> _AIM OF THE EXERCISE_
The answer is the exact text of every line from the one that contains "Purchase Order Management" to the final line of the entries below, with pictures left out.

(Data items)
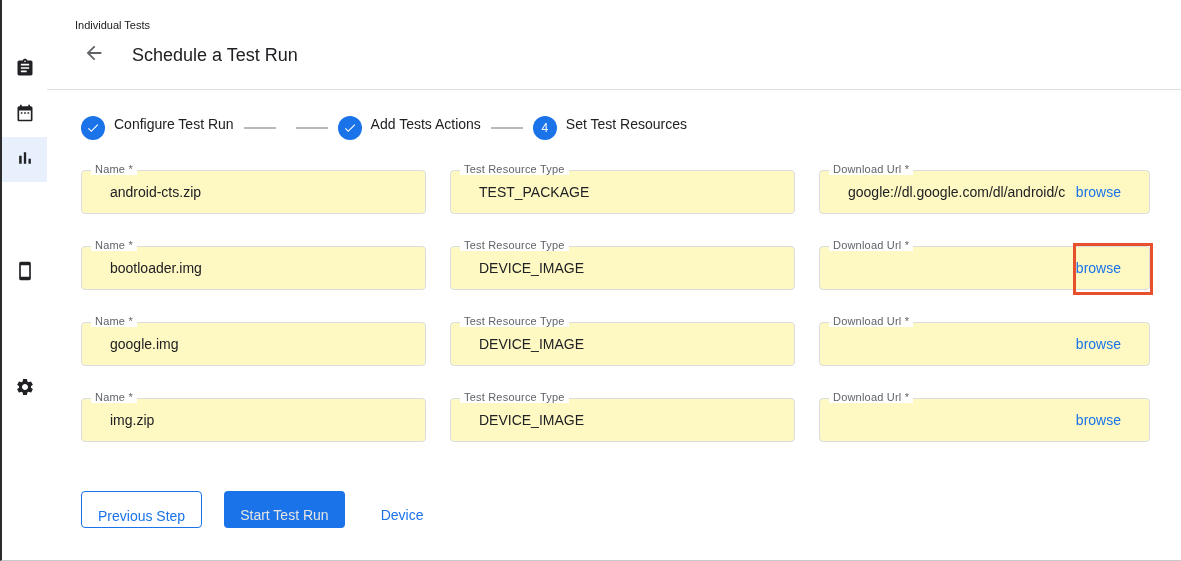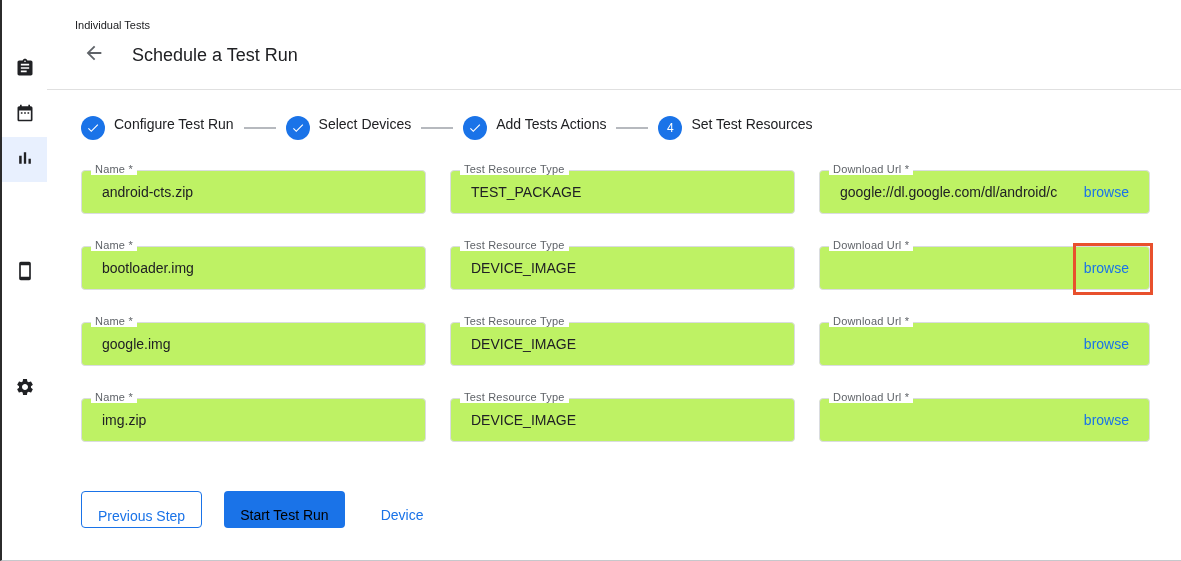"Select Devices" div.step { html: <div> <span> <svg> <path></path> </svg> </span> <span>Select Devices</span> </div> -> none }
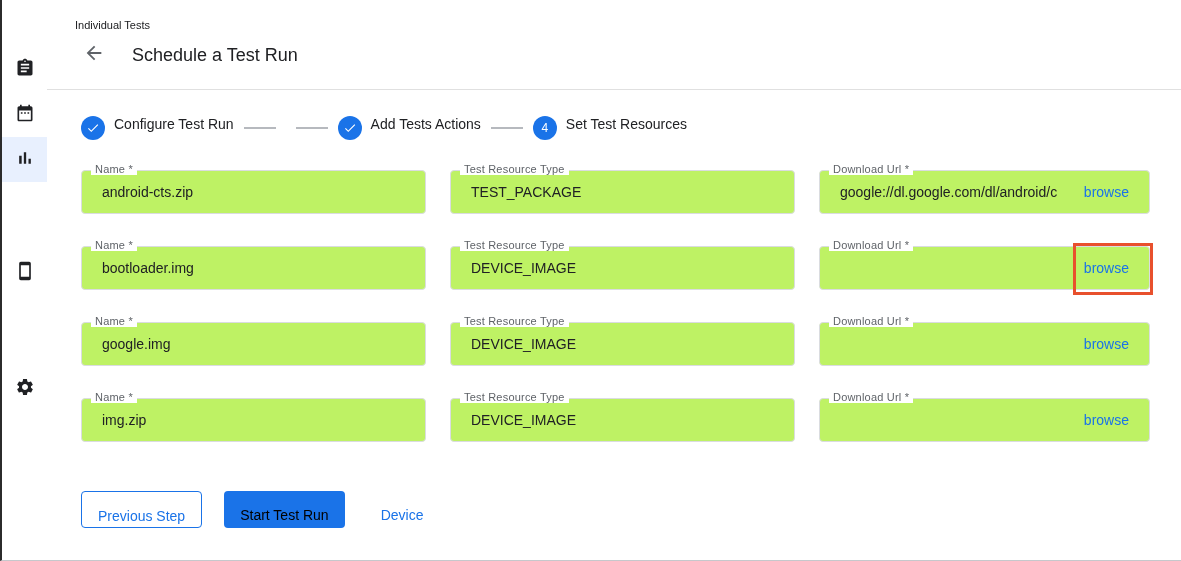"Name *" .field { background: #bef264 -> #fef9c3; padding: 0 20px -> 0 28px }
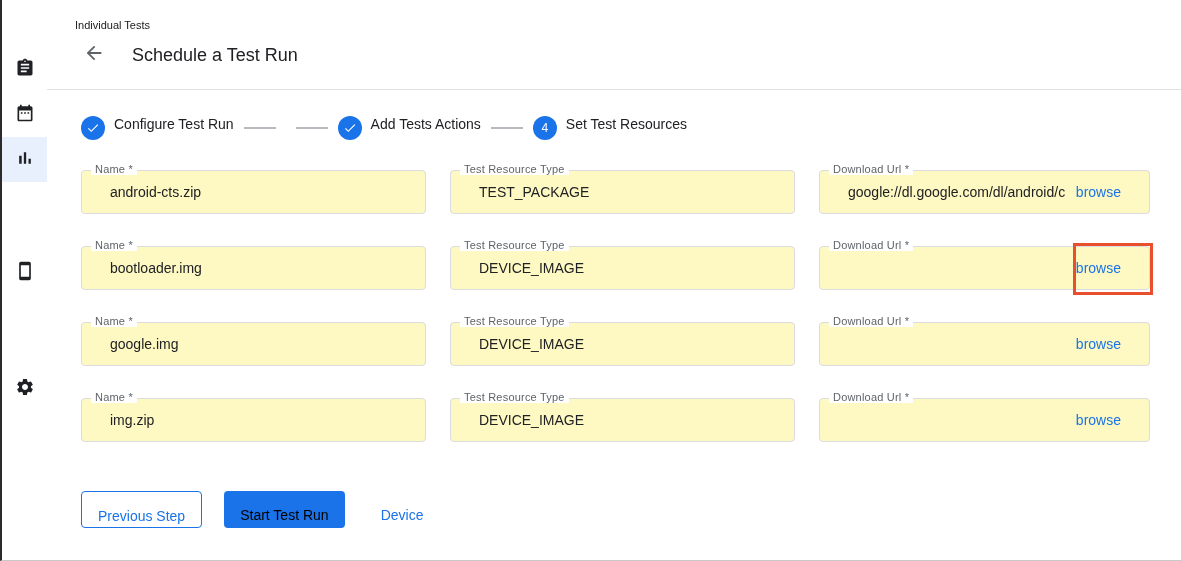"Start Test Run" .btn-filled { color: #000000 -> #e5e5e5 }
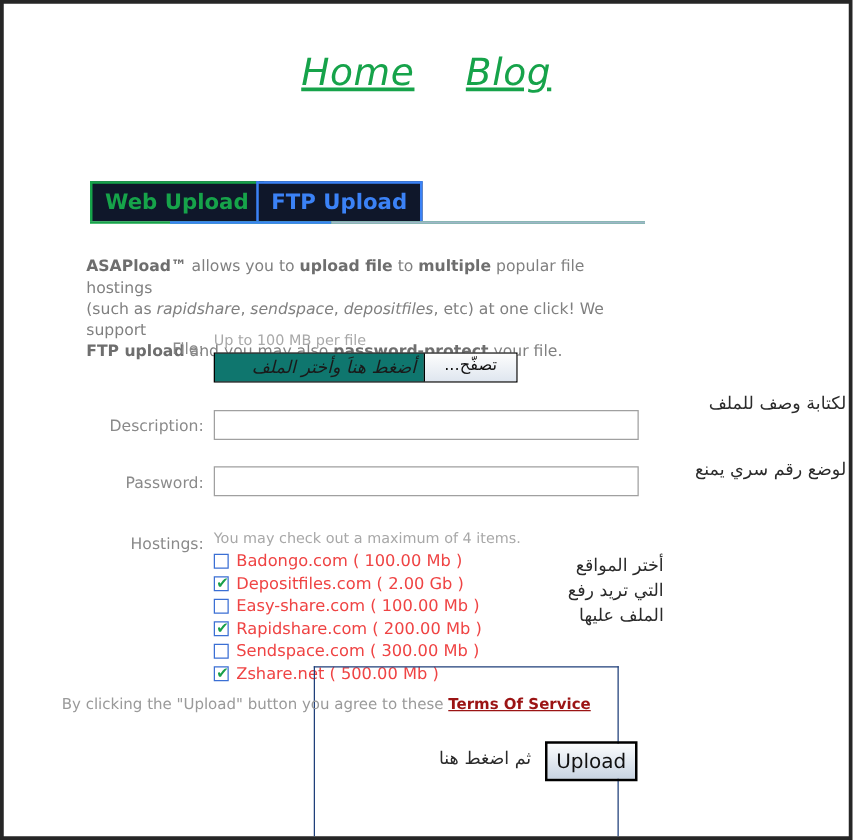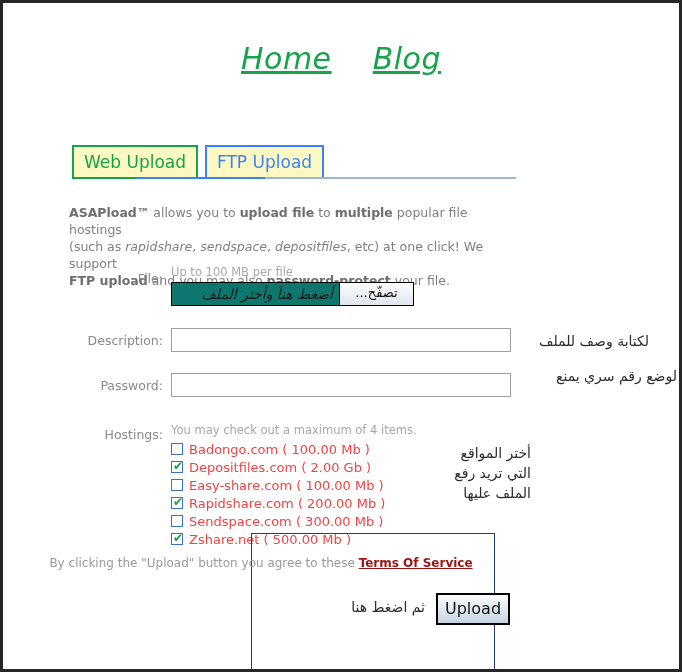"Web Upload" .tab { background: #fef9c3 -> #0f172a; font-weight: normal -> bold }
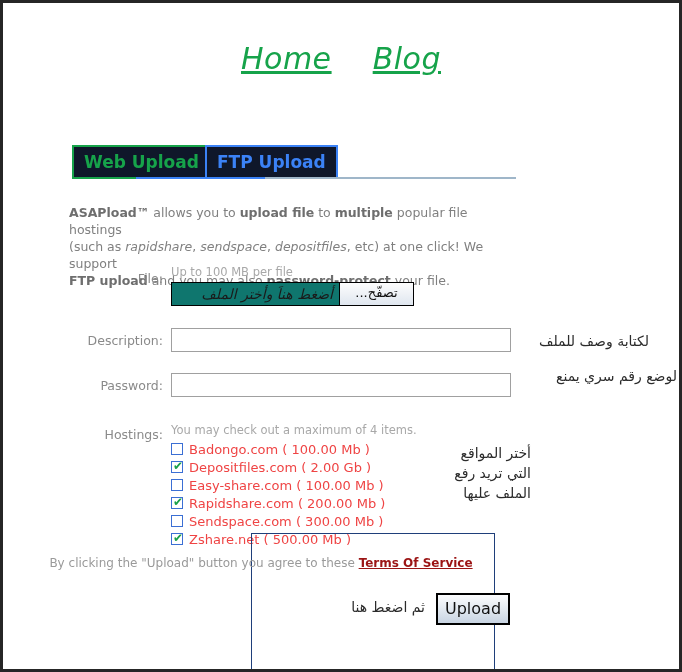"لكتابة وصف للملف" div.ar { text-align: center -> none; top: 328px -> 310px }
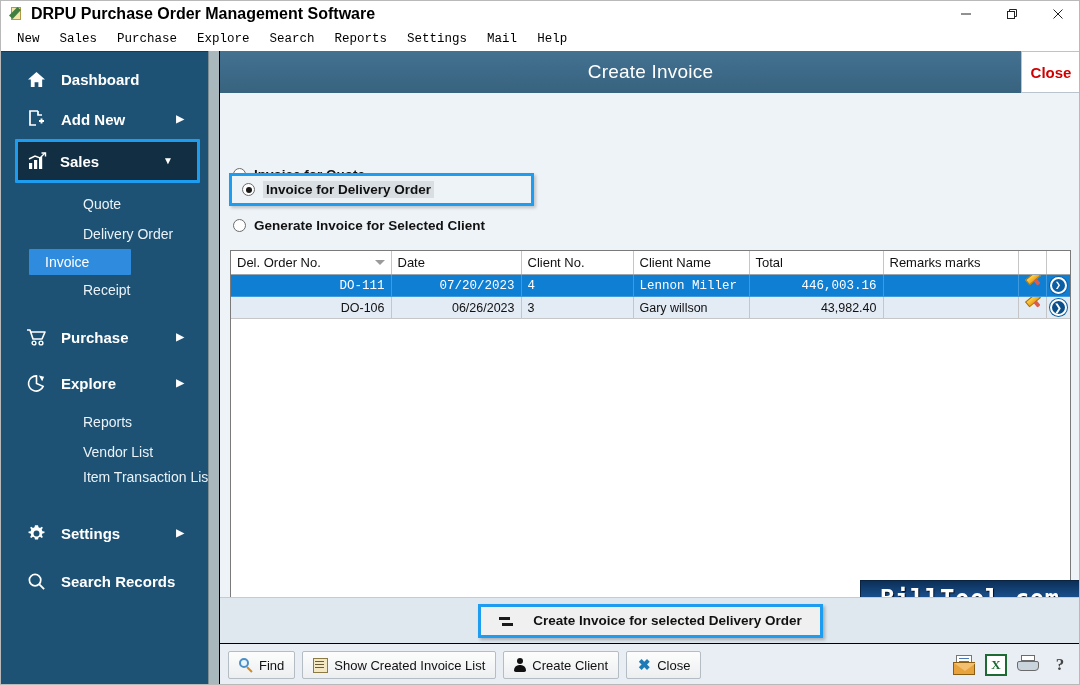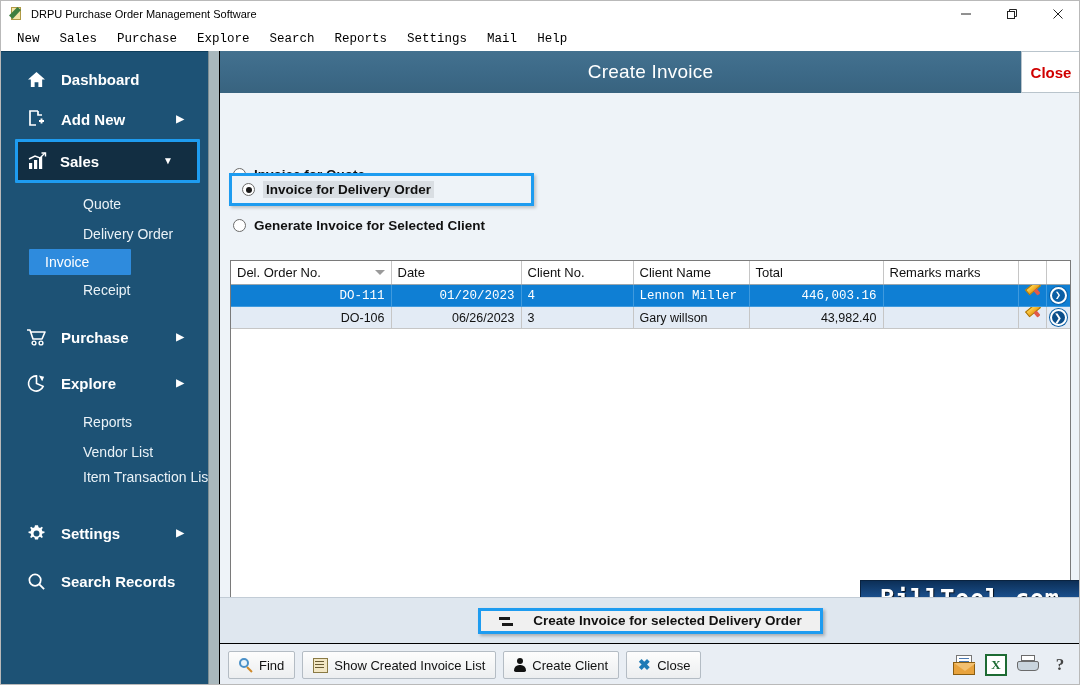"DRPU Purchase Order Management Software" .title-text { font-size: 11px -> 16px; font-weight: none -> bold }
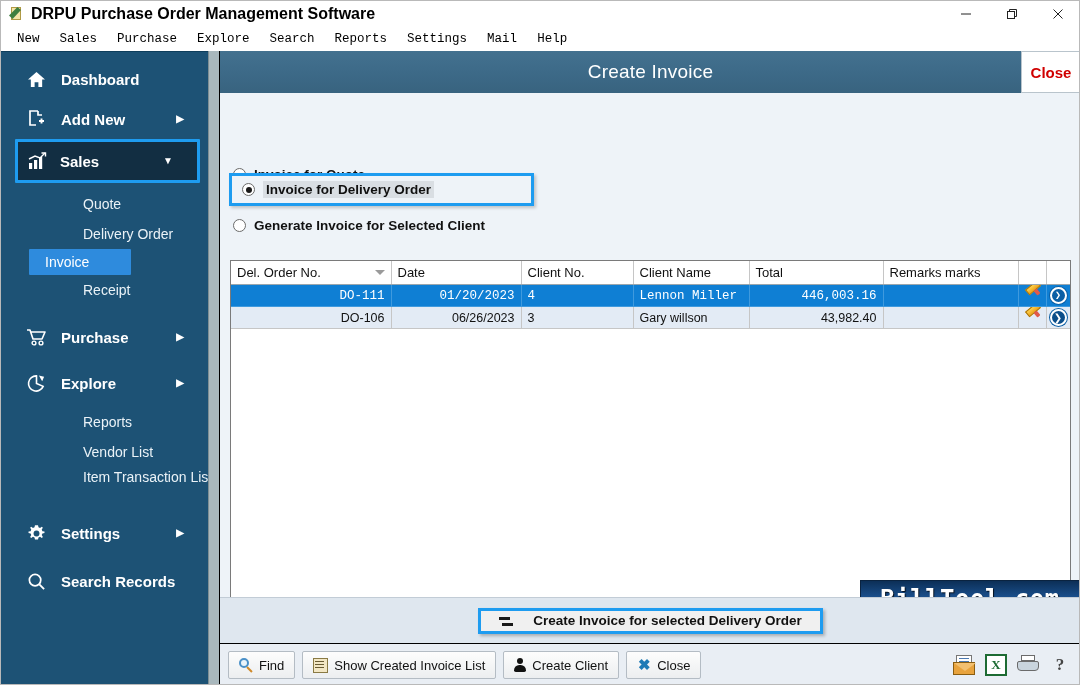"Del. Order No." .grid { margin-top: 10px -> none }
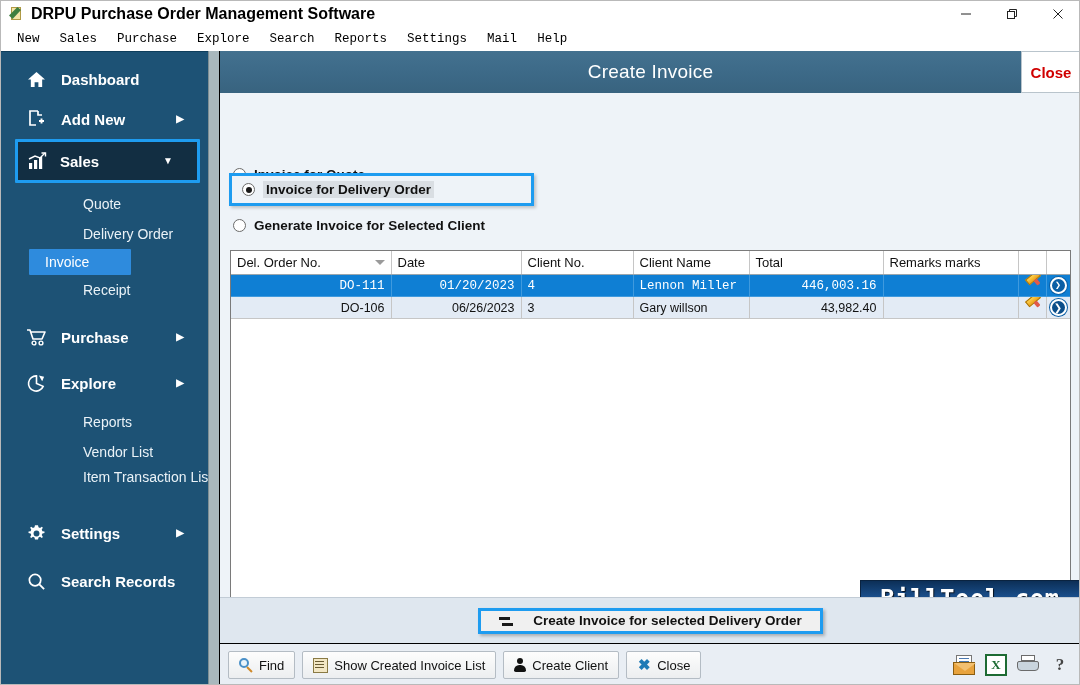"01/20/2023" td.c-right { text: 01/20/2023 -> 07/20/2023 }
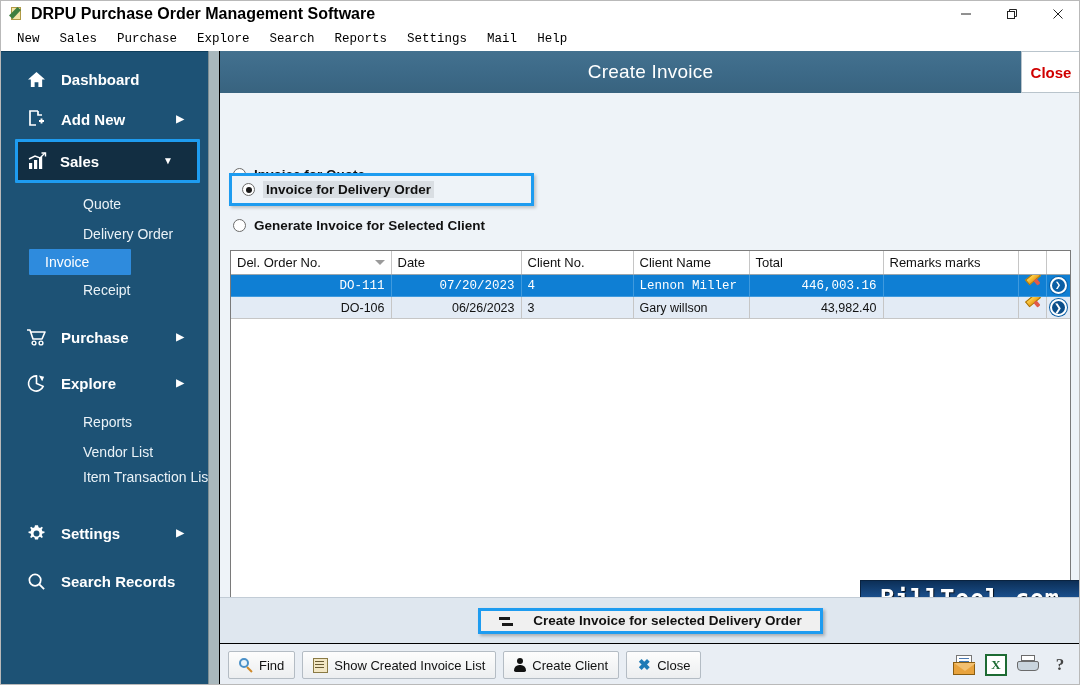"Create Invoice for selected Delivery" .big-btn { height: 26px -> 34px }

> _TASK RESPONSE_
"DRPU Purchase Order Management Software" .title-text { font-size: 11px -> 16px; font-weight: none -> bold }
"Del. Order No." .grid { margin-top: 10px -> none }
"01/20/2023" td.c-right { text: 01/20/2023 -> 07/20/2023 }
"Create Invoice for selected Delivery" .big-btn { height: 26px -> 34px }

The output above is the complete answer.